Legal, Compliance, Finance, and Operations can all contribute to a safer and more secure perimeter
Discussions of an organisation’s cybersecurity are usually left to the IT department. If something is broken or looks suspicious, employees simply contact their IT resource.
However, sending an urgent message to IT is most likely not going to resolve an issue, thwart criminal activity, or increase the overall security posture. Long before the arrival of COVID-19, organisations have had to adopt a more DIY approach to cybersecurity, for the following reasons:
- Remote employees are using their home Wi-Fi connections to the public internet to enter the corporate network.
- Employees may be using personal devices in addition to company-owned devices to complete work-related tasks.
- Due to collaboration platforms, the network must accommodate more resource-intensive voice and video traffic than it ever had in the past.
- Organisations are challenged with ‘outsiders’ – contractors, vendors, and even clients – permissioned into one or more of the company’s apps, widening the attack surface.
- IT resources are stretched, as admins must be responsible for managing a growing roster of endpoints, services, and applications. In fact, due to economic challenges, there may be fewer IT resources available overall.
- Cybercriminals have stepped up the scale and sophistication of their attacks to exploit both vulnerable employees and weaknesses in unsecured devices and apps on the network.
Suffice it to say, the DIY approach to cybersecurity will be in place for a while, but how can organisations defend themselves moving forward?
Many organisations simply resort to continuous employee training and automation software in order to defend all endpoints, apps, and the network. However, this is still not enough.
Enter Compliance
Protection against cybercriminals simply using intuition or off-the-shelf software might not go far enough in ensuring a secure perimeter. For those organisations operating in regulated industries, such as finance and healthcare, compliance, legal, and other departments need to step in.
For example, home health aides, who provide care to individuals in their homes, are most likely using tablets or smartphones to record data on their patients. More than a security, issue, there are compliance and operational issues, due to the following:
- The home health aide might be a contract worker using their own device not owned by their employer.
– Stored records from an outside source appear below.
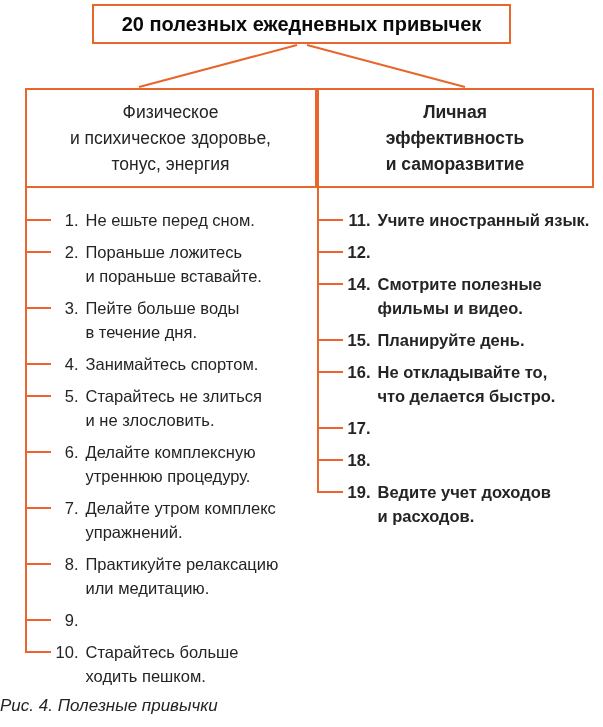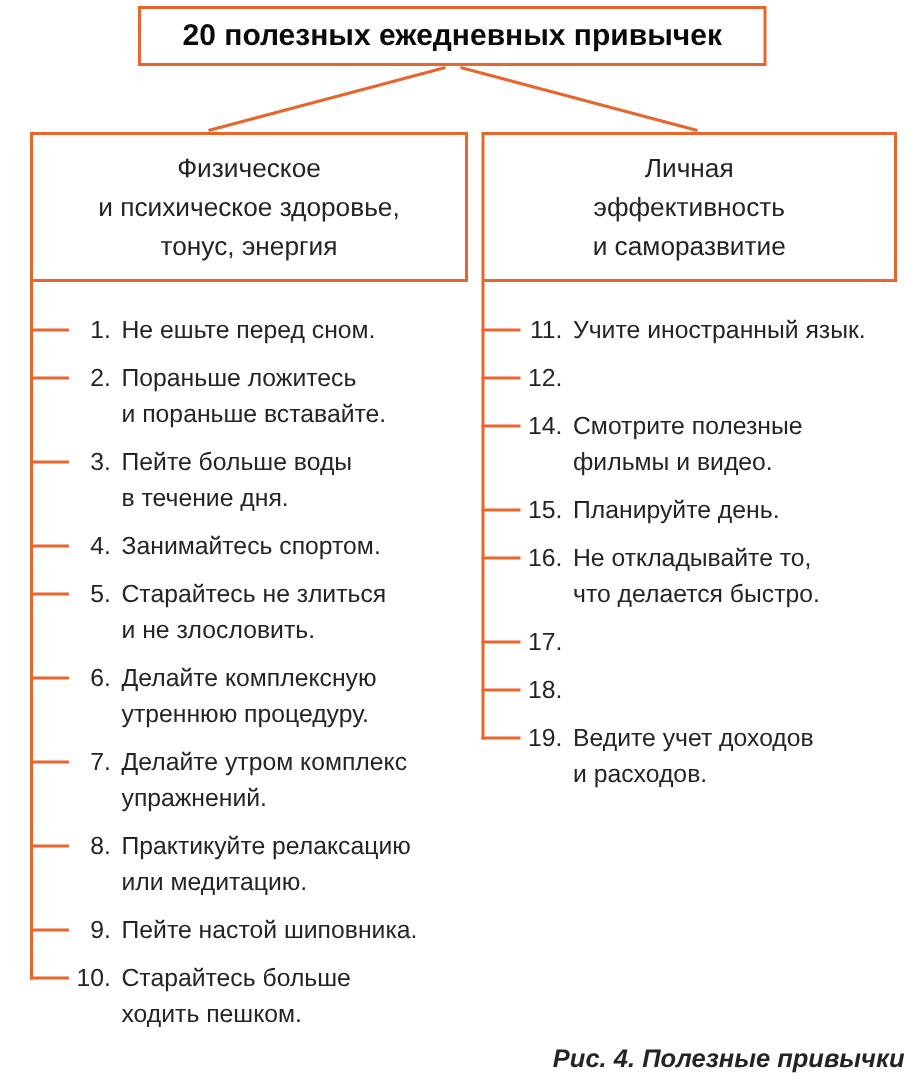--- a/index.html
+++ b/index.html
@@ -27,7 +27,7 @@
   }
   .connectors { display: block; flex: none; color: var(--acc); }
   .cols {
-    display: flex; justify-content: space-between; align-items: flex-start;
+    display: flex; justify-content: center; align-items: flex-start;
     padding: 0 5px 0 2px;
     flex: none;
     margin-left: 18px;

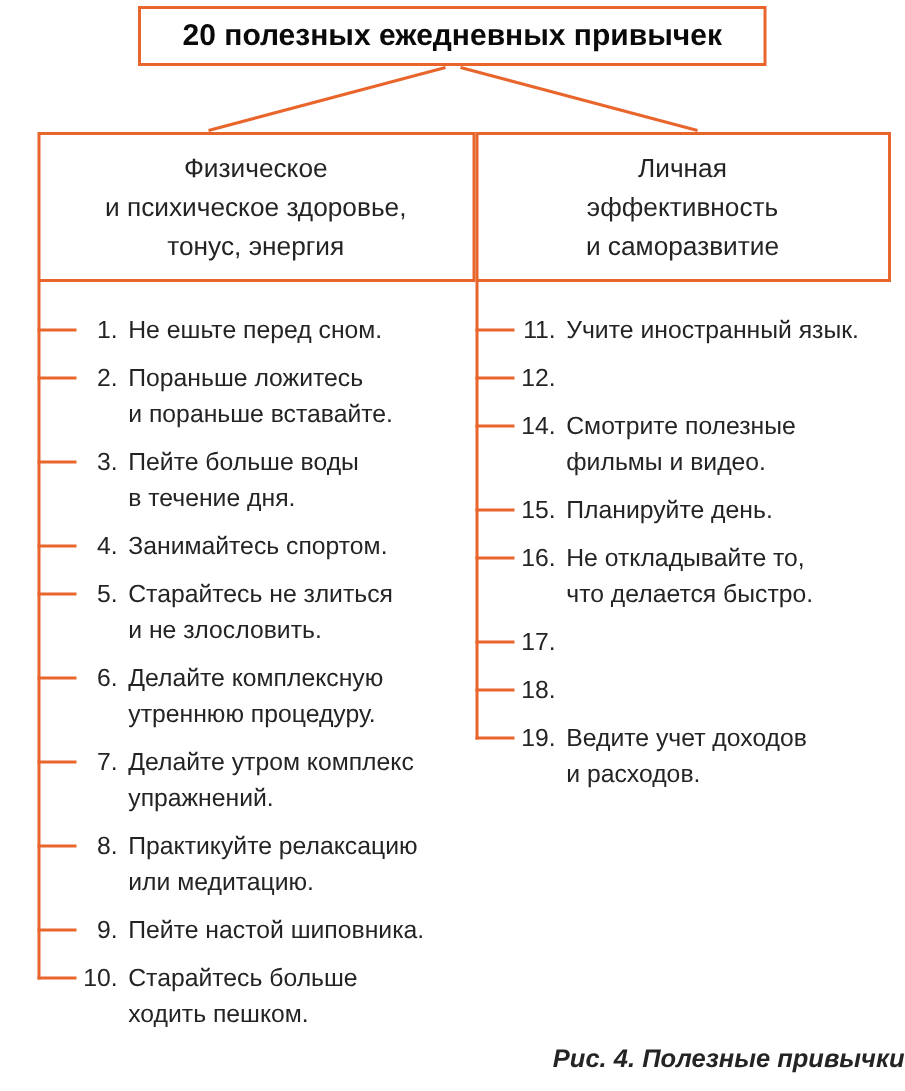--- a/index.html
+++ b/index.html
@@ -33,7 +33,7 @@
     margin-left: 18px;
   }
   .col-left  { width: 292px; }
-  .col-right { width: 277px; }
+  .col-right { width: 277px; font-weight: bold; }
   .cat-box {
     border: 2px solid var(--acc);
     height: 100px;

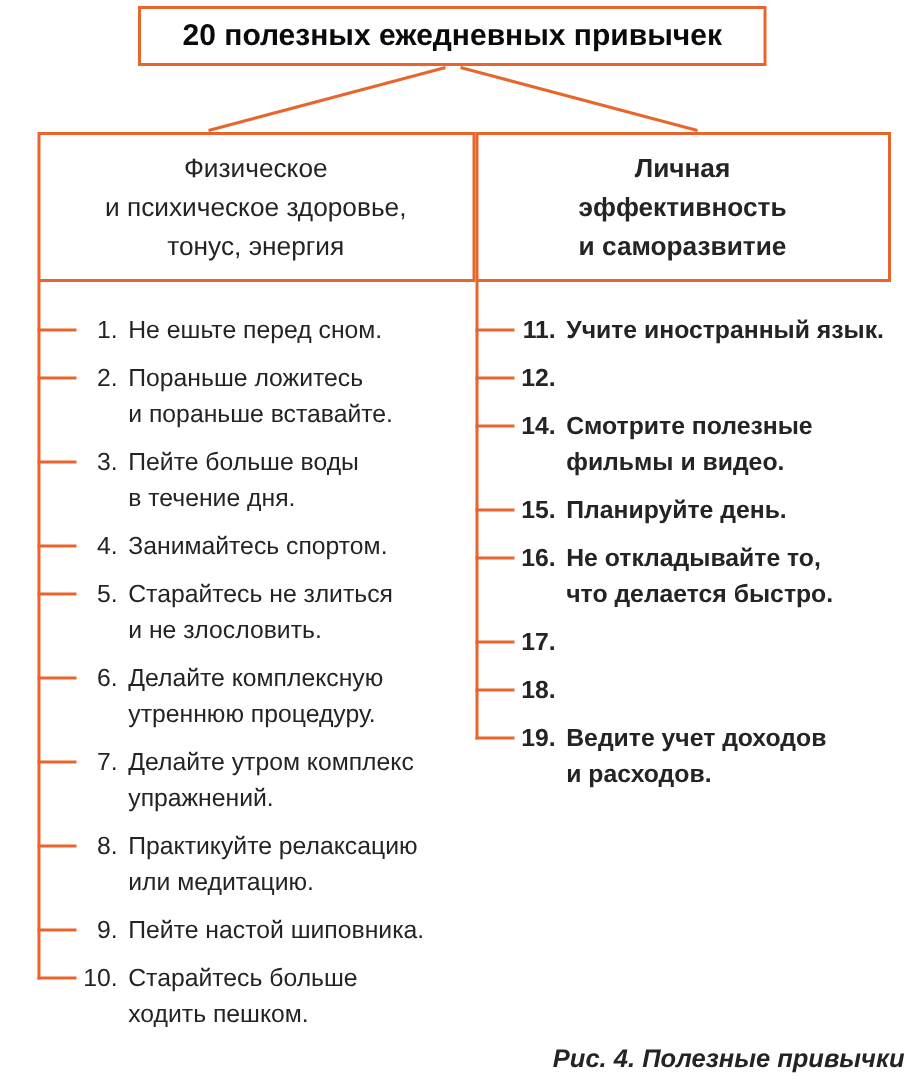--- a/index.html
+++ b/index.html
@@ -139,7 +139,6 @@
           </li>
         <li>
             <span class="num">9.</span>
-            <span class="txt">Пейте настой шиповника.</span>
           </li>
         <li>
             <span class="num">10.</span>

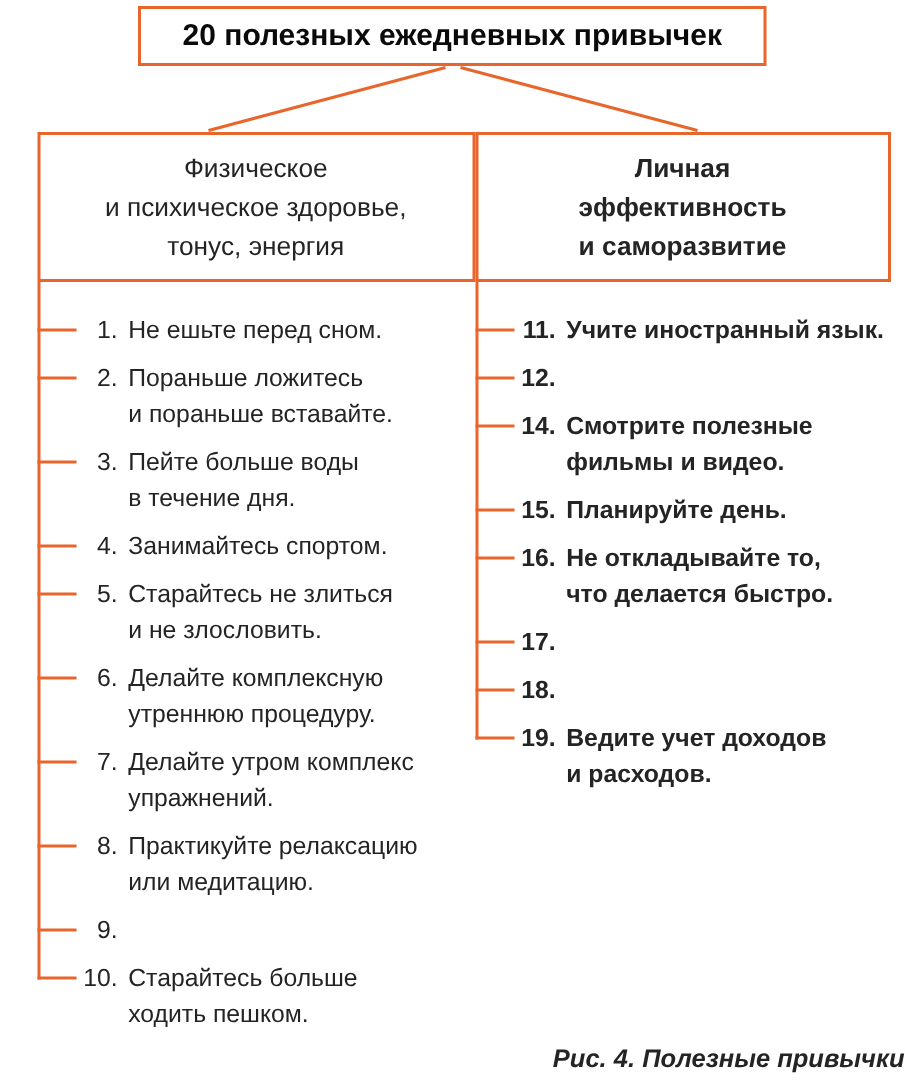--- a/index.html
+++ b/index.html
@@ -71,11 +71,10 @@
   .caption {
     margin-top: auto;
     padding-bottom: 6px;
-    text-align: right;
+    text-align: left;
     font-style: italic;
     font-size: 17px;
     flex: none;
-    font-weight: bold;
   }
 </style>
 </head>

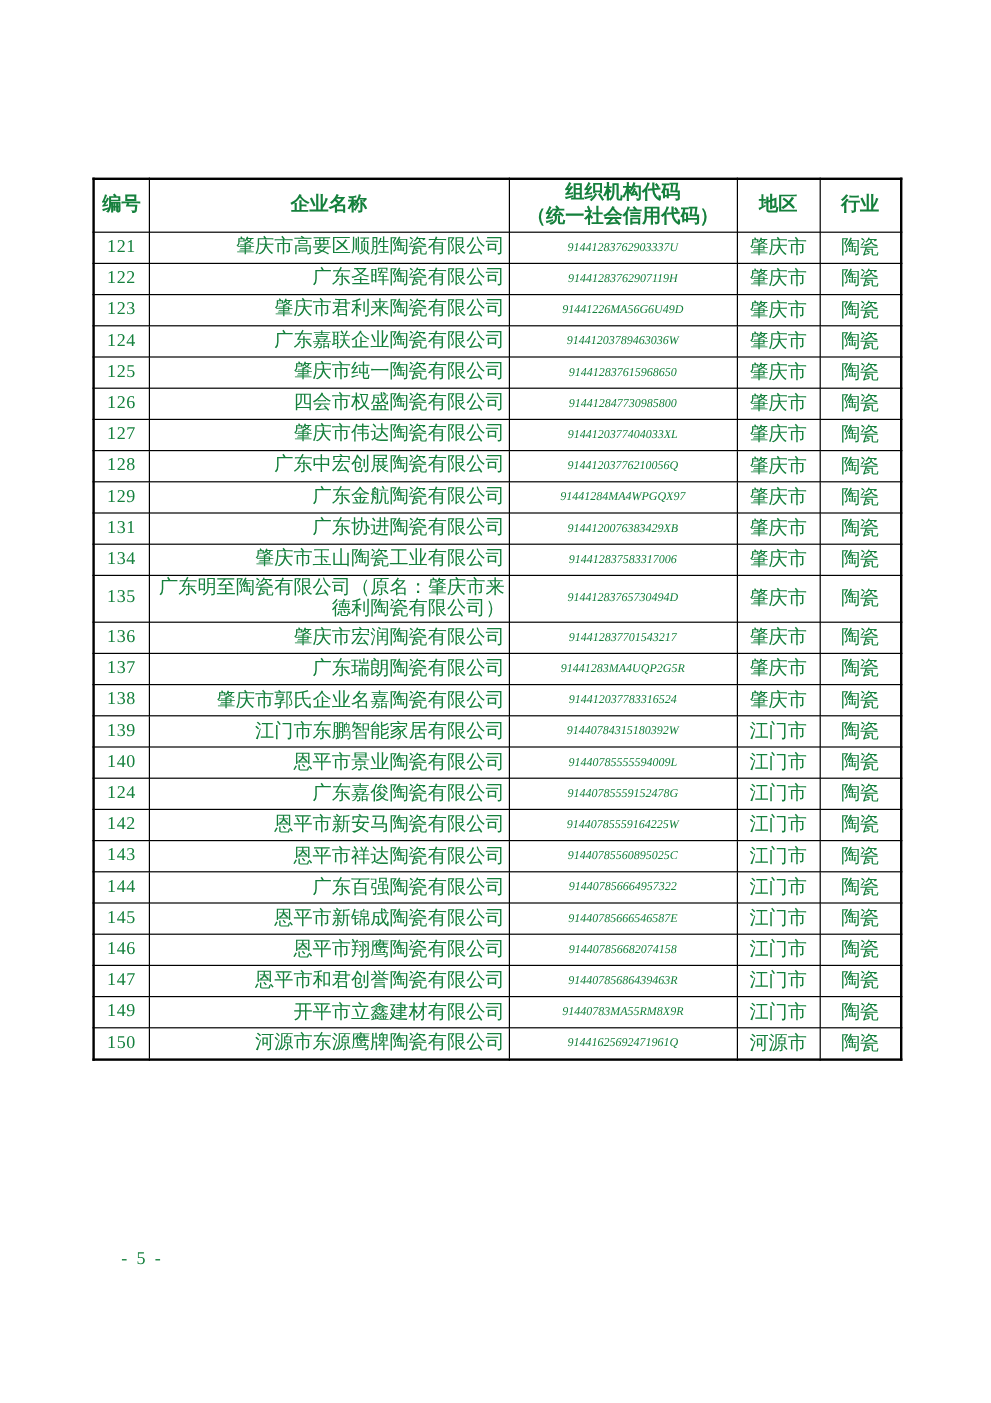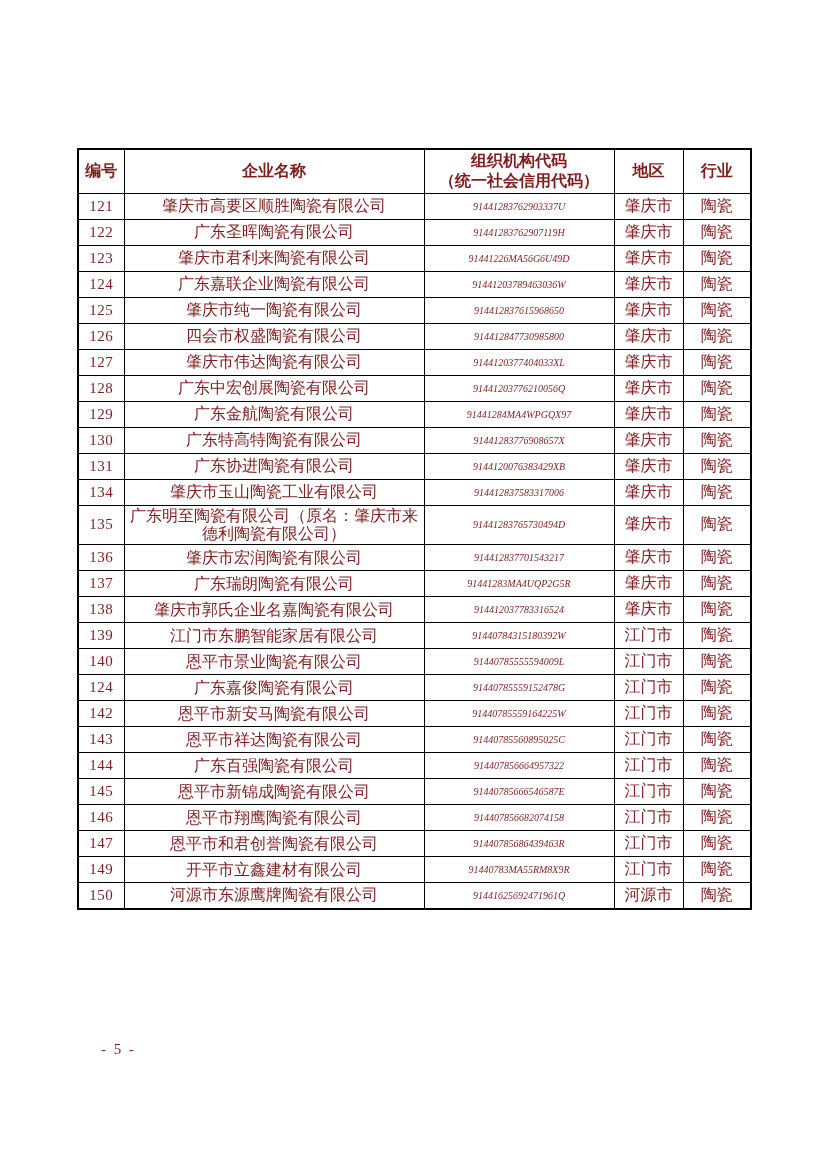--- a/index.html
+++ b/index.html
@@ -12,7 +12,7 @@
     width: 826px;
     height: 1169px;
     background: #ffffff;
-    color: #7f1d1d;
+    color: #15803d;
     font-family: "Liberation Serif", "DejaVu Serif", serif;
     overflow: hidden;
   }

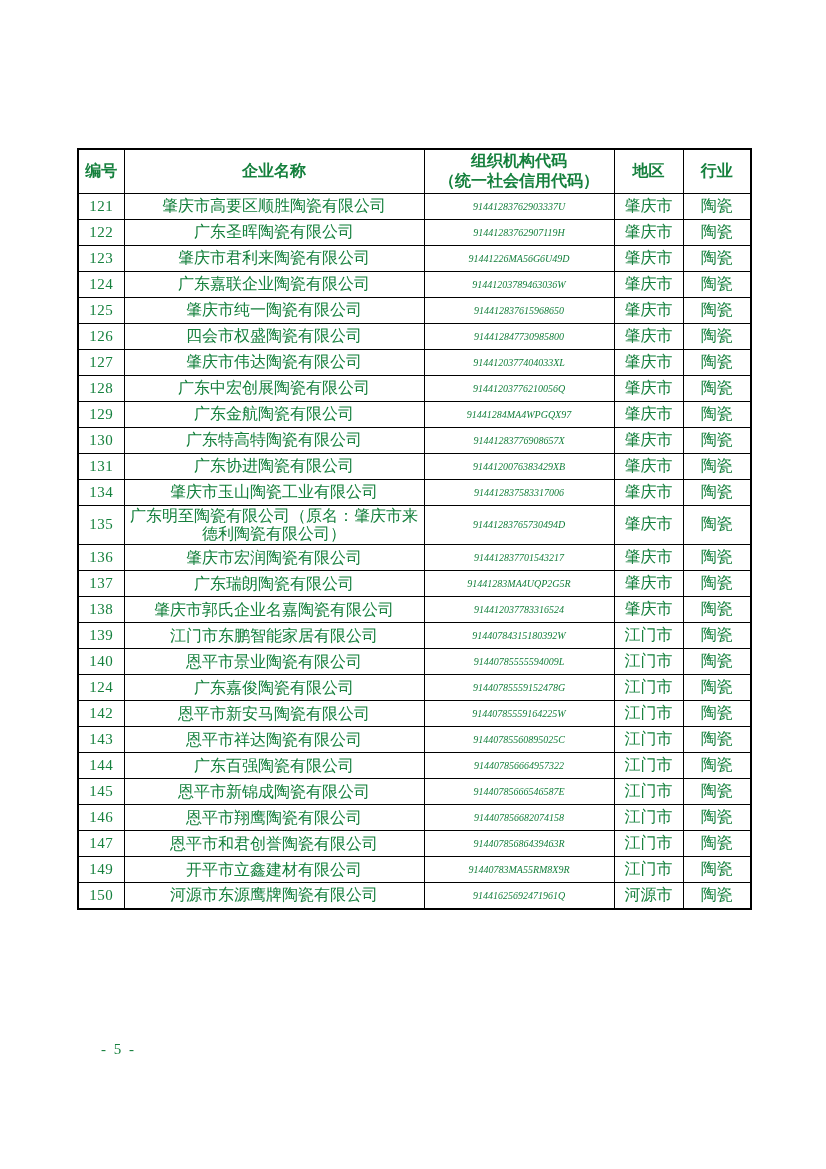--- a/index.html
+++ b/index.html
@@ -51,6 +51,7 @@
   td.c-name {
     font-size: 16px;
     line-height: 1.15;
+    text-align: right;
   }
   td.c-code {
     font-size: 10px;

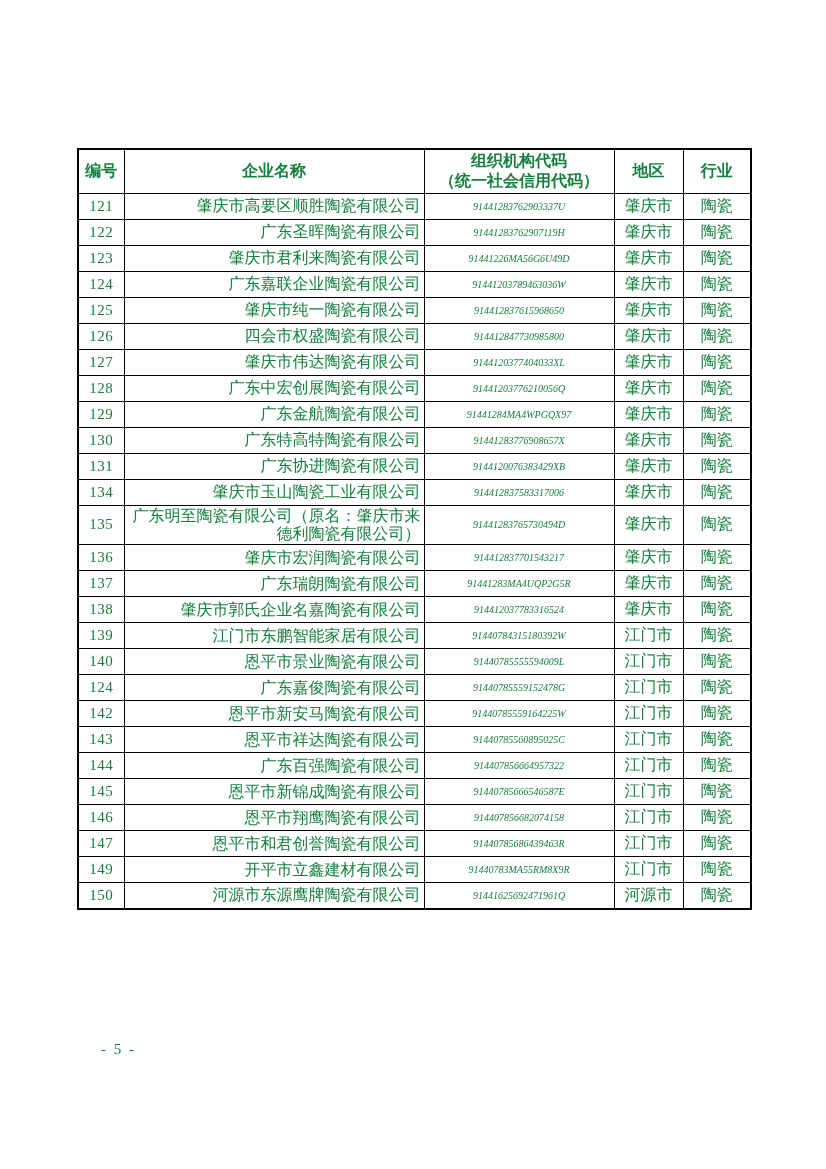--- a/index.html
+++ b/index.html
@@ -167,13 +167,6 @@
     <td class="c-industry">陶瓷</td>
   </tr>
 
-  <tr>
-    <td class="c-no">130</td>
-    <td class="c-name">广东特高特陶瓷有限公司</td>
-    <td class="c-code">91441283776908657X</td>
-    <td class="c-region">肇庆市</td>
-    <td class="c-industry">陶瓷</td>
-  </tr>
 
   <tr>
     <td class="c-no">131</td>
- The device’s security settings might be set by the worker, and perhaps not to the standards of the employer.
- Due to collaboration platforms, the network must accommodate more resource-intensive voice and video traffic than it ever had in the past.
- The license for the software used to capture patient data might be for the contract worker, not for the employer.
- The WiFi settings used to transmit data from the device might not be set the strength level mandated by the employer.
- The home health aide may not have undergone formal Data Protection Act or HIPAA training, or their training has expired.
As such, we can see that cyber security is only part of a larger compliance mandate that organisations, their employees, and contractors must adhere to.
Rather than consider them as separate business processes, the most successful organisations unify their approach. Compliance used to mean performing the bare minimum of legally required measures and activities to satisfy external parties. As shown, compliance needs to be a part of a larger operational approach that involves several teams. The end result is not simply satisfying a government regulator but also ensuring that employees and contractors are performing their jobs and capturing data to the strongest and safest standards possible.
Thinking Ahead
Creating and implementing a cybersecurity strategy based on your organisation’s needs and conducting a gap and risk assessment are key steps for developing not only effective cybersecurity programs but also strong compliance policies. These steps analyse your technology and internal processes to identify the areas of vulnerabilities and the approximate size of the attack surface, in order to improve security posture and meet compliance requirements.
It’s important to note organisations should not view compliance standards and regulations as a guide to create a cyber security program. Instead, it should be the other way around. A cybersecurity program should encompass compliance requirements, while still considering all of the organisation’s assets, including all endpoints, applications, and networks.